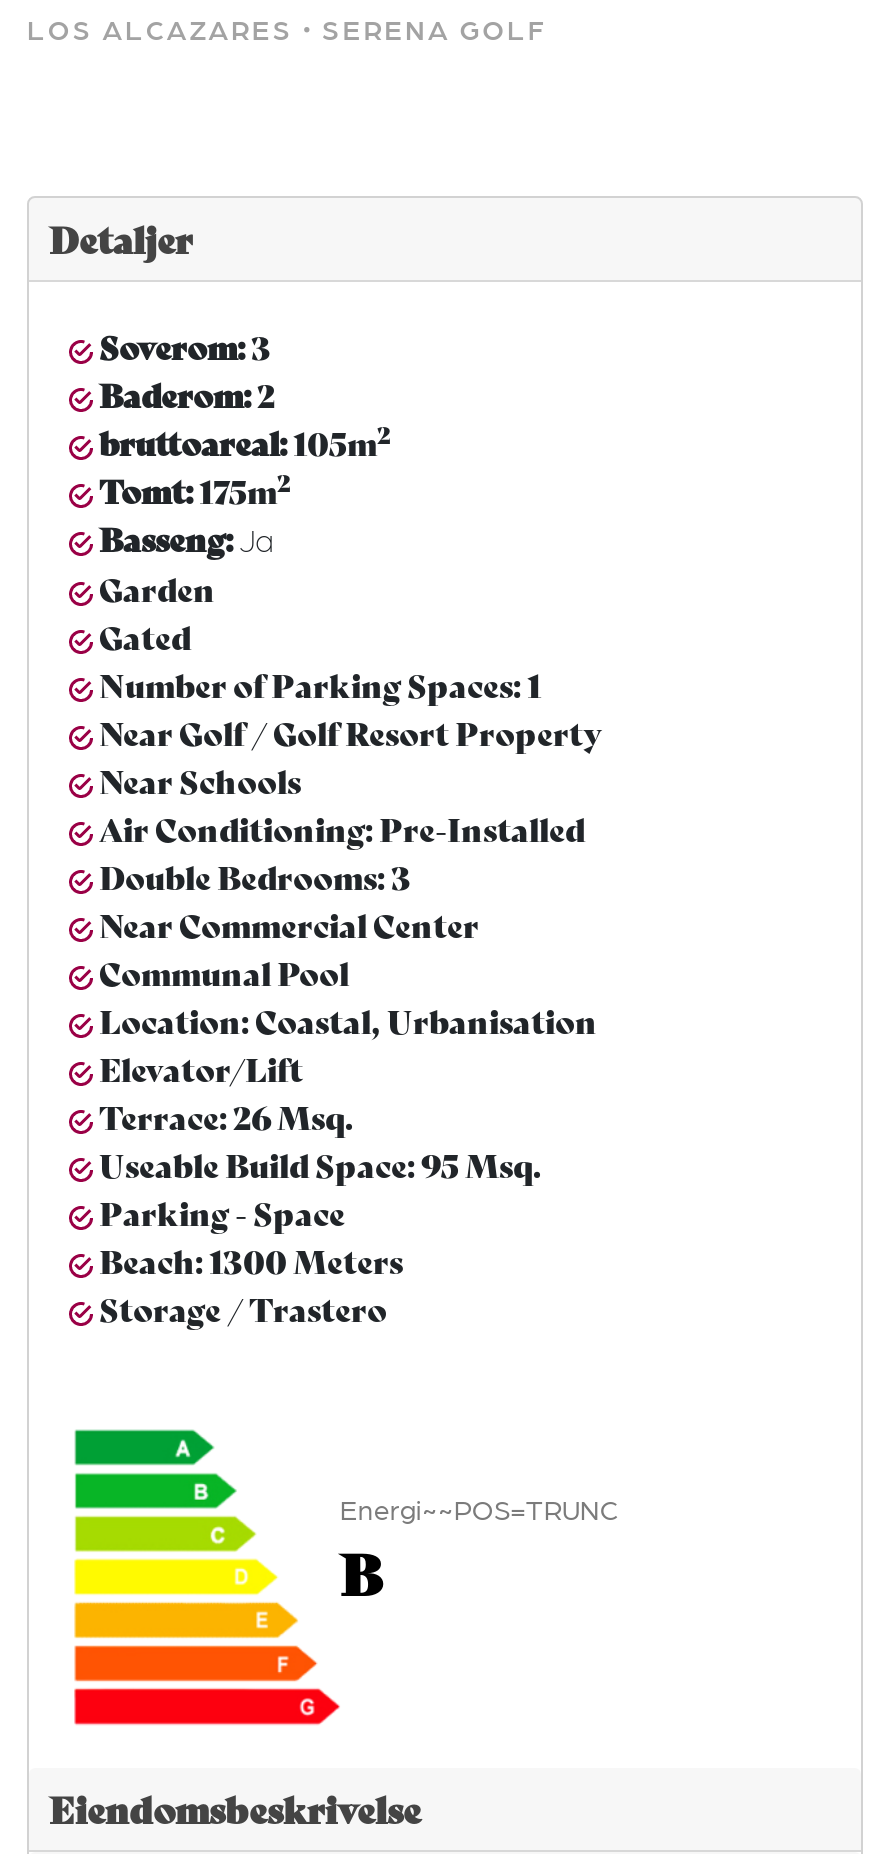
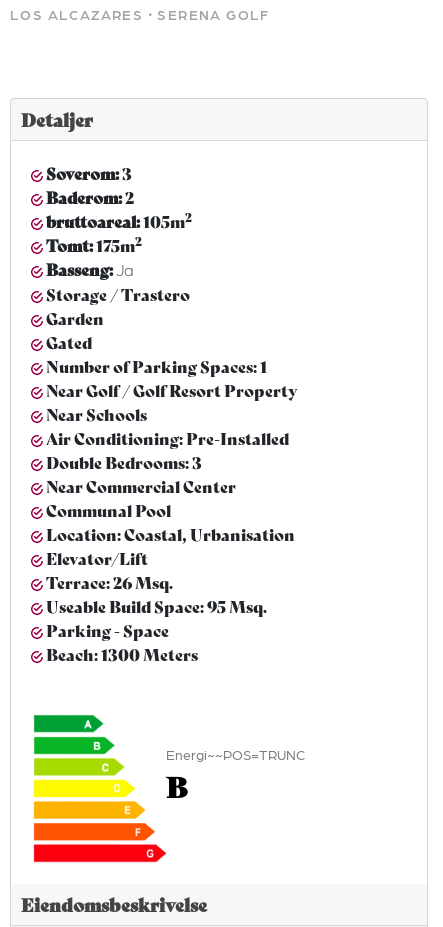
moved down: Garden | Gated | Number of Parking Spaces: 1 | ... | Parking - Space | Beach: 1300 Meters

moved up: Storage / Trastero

---------------

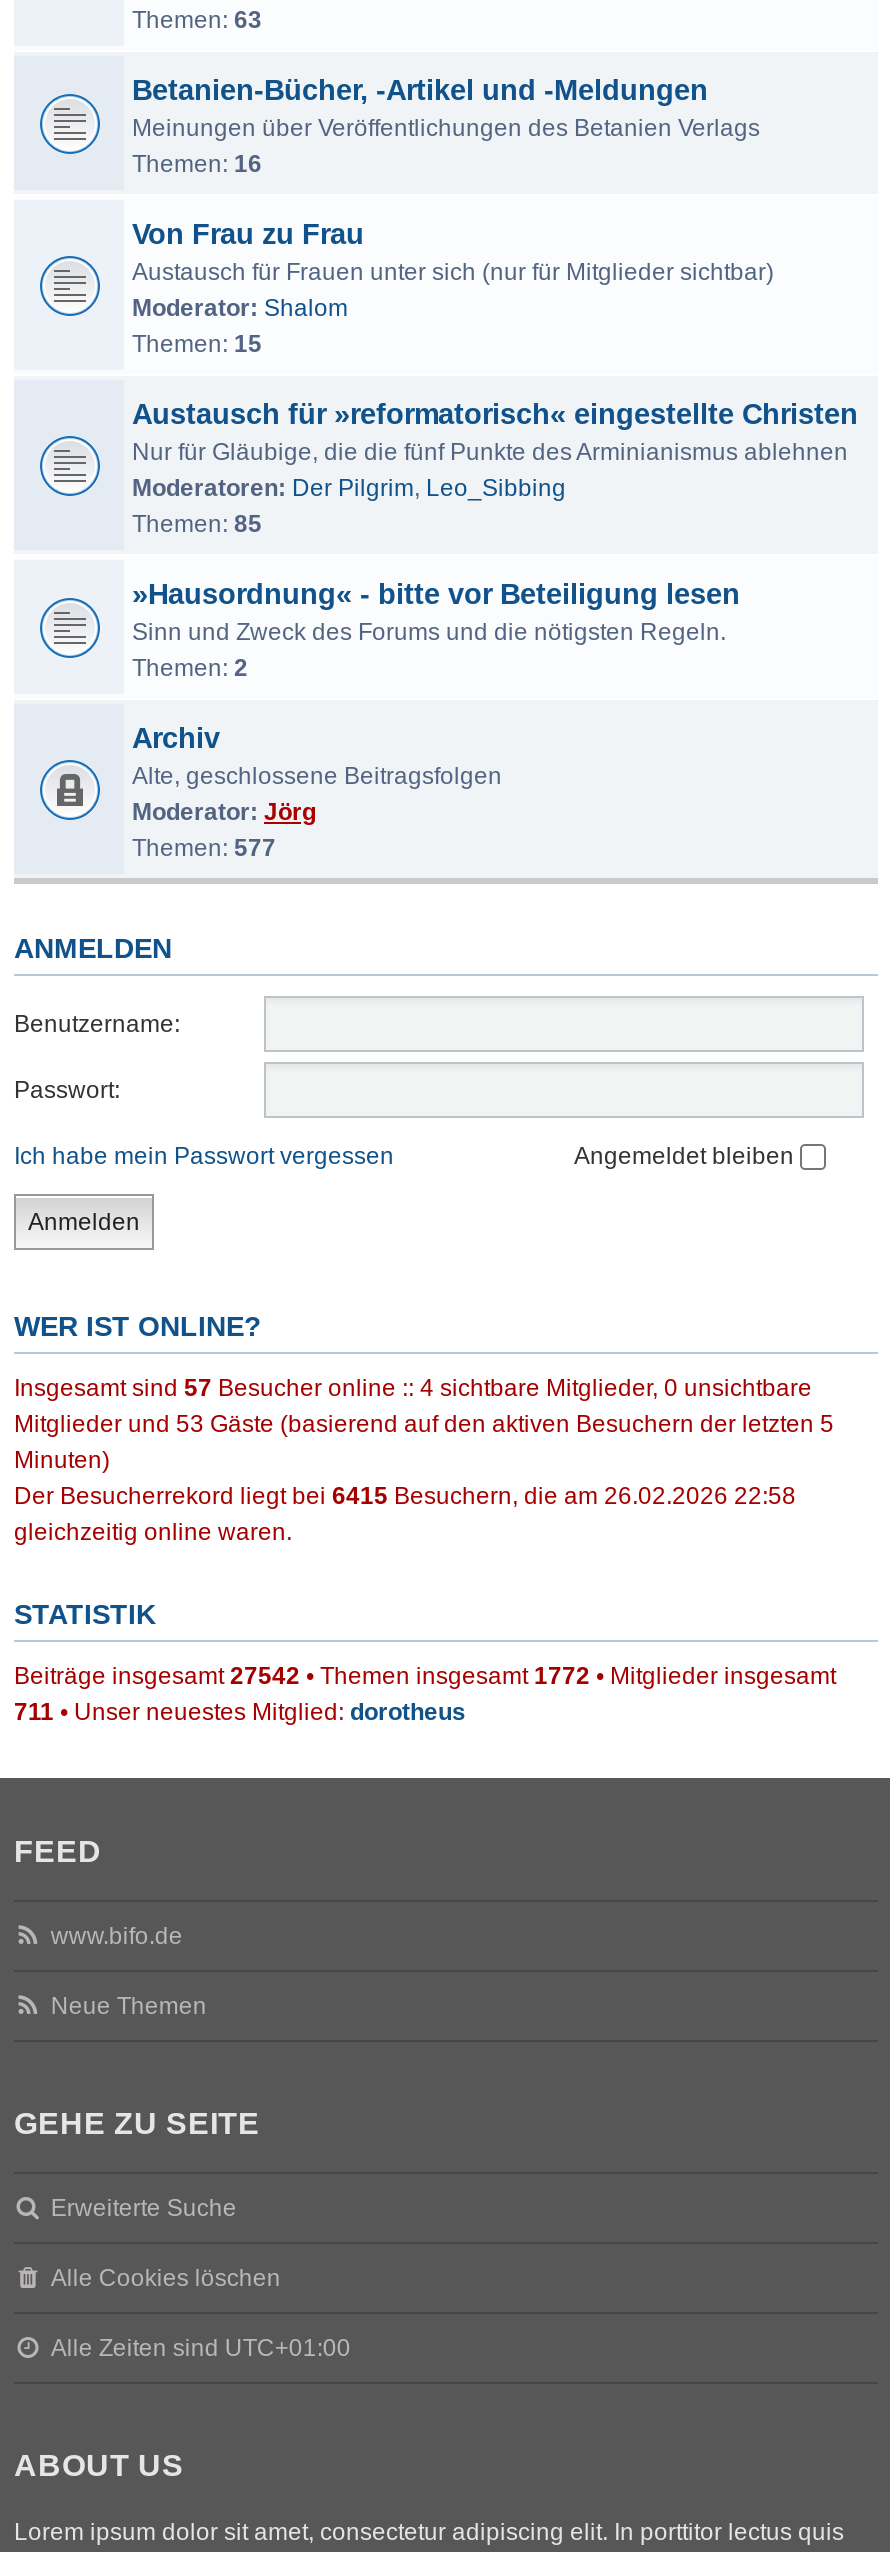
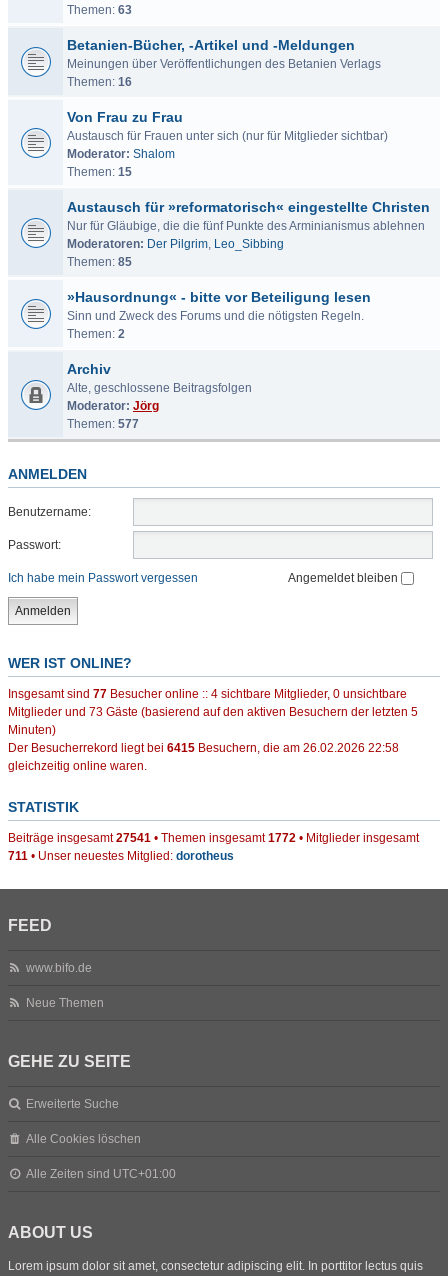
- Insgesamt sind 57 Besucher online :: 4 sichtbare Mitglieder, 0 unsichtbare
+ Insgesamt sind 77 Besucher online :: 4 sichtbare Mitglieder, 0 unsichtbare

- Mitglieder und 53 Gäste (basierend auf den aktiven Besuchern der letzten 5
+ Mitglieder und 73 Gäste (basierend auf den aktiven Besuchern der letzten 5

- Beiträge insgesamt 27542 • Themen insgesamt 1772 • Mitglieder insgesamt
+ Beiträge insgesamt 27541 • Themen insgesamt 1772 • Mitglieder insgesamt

---------------

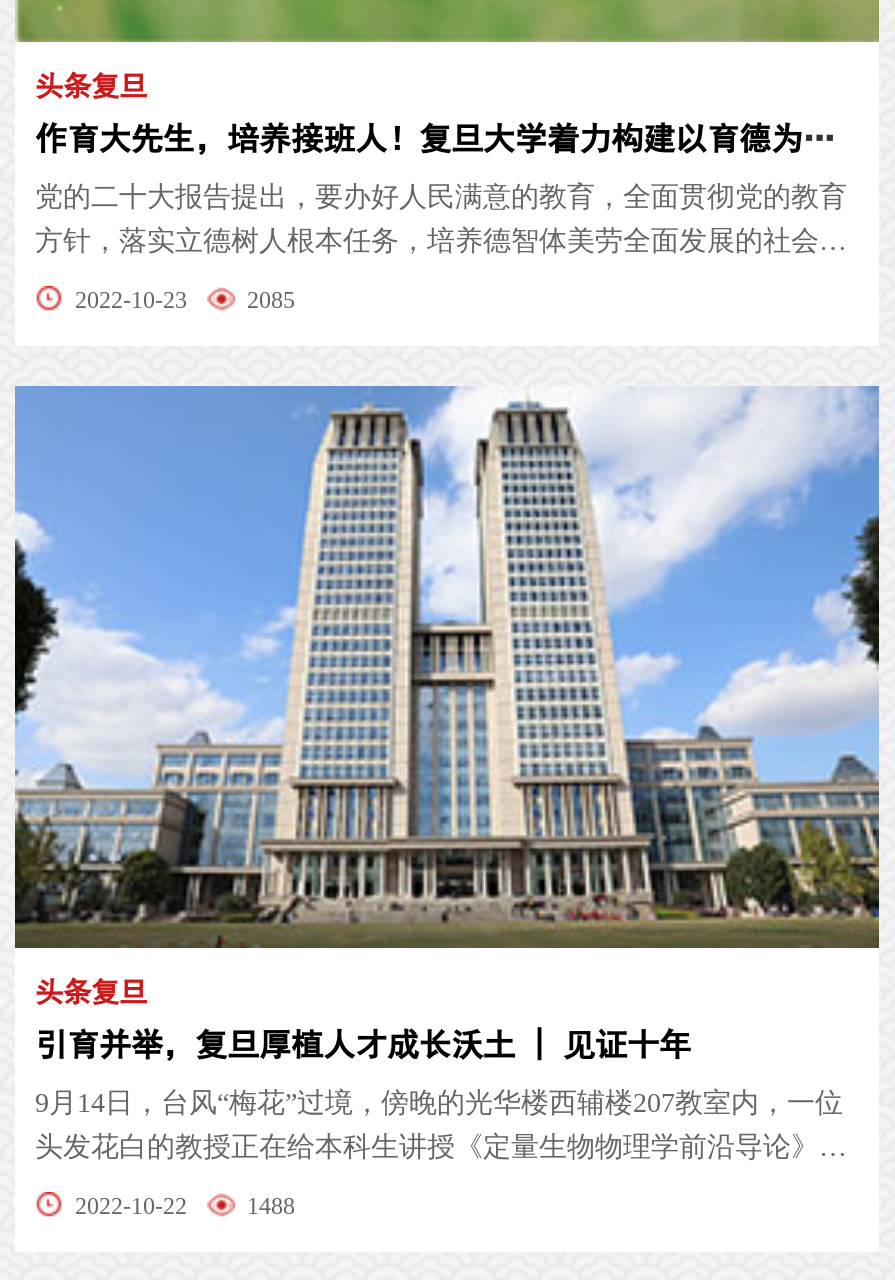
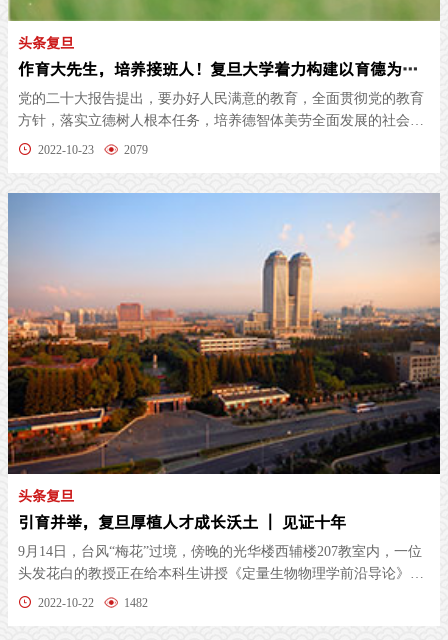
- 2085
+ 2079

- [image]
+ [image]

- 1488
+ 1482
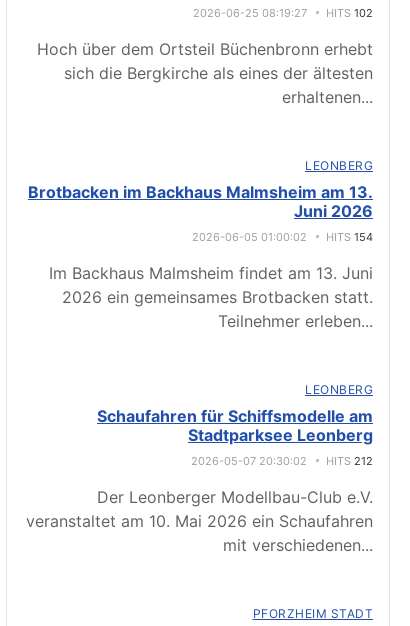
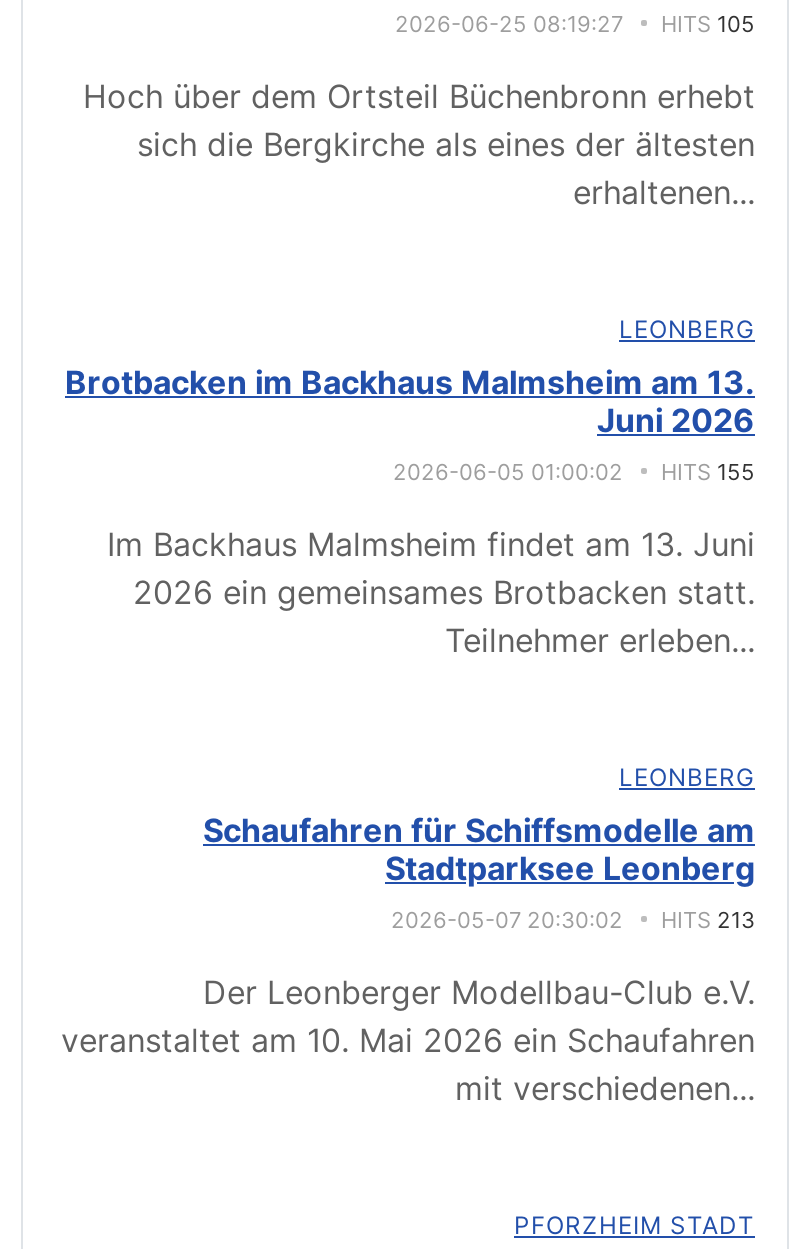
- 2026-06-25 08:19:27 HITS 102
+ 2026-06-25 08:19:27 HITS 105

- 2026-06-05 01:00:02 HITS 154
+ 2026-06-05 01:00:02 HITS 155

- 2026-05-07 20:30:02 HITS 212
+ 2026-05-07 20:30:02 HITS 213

---------------

* TASK DIRECTIONS *
Check each line above for the string "Beiträge" and return those that contain it.

* SOLUTION TO THIS TASK *
- Beiträge insgesamt 27542 • Themen insgesamt 1772 • Mitglieder insgesamt
+ Beiträge insgesamt 27541 • Themen insgesamt 1772 • Mitglieder insgesamt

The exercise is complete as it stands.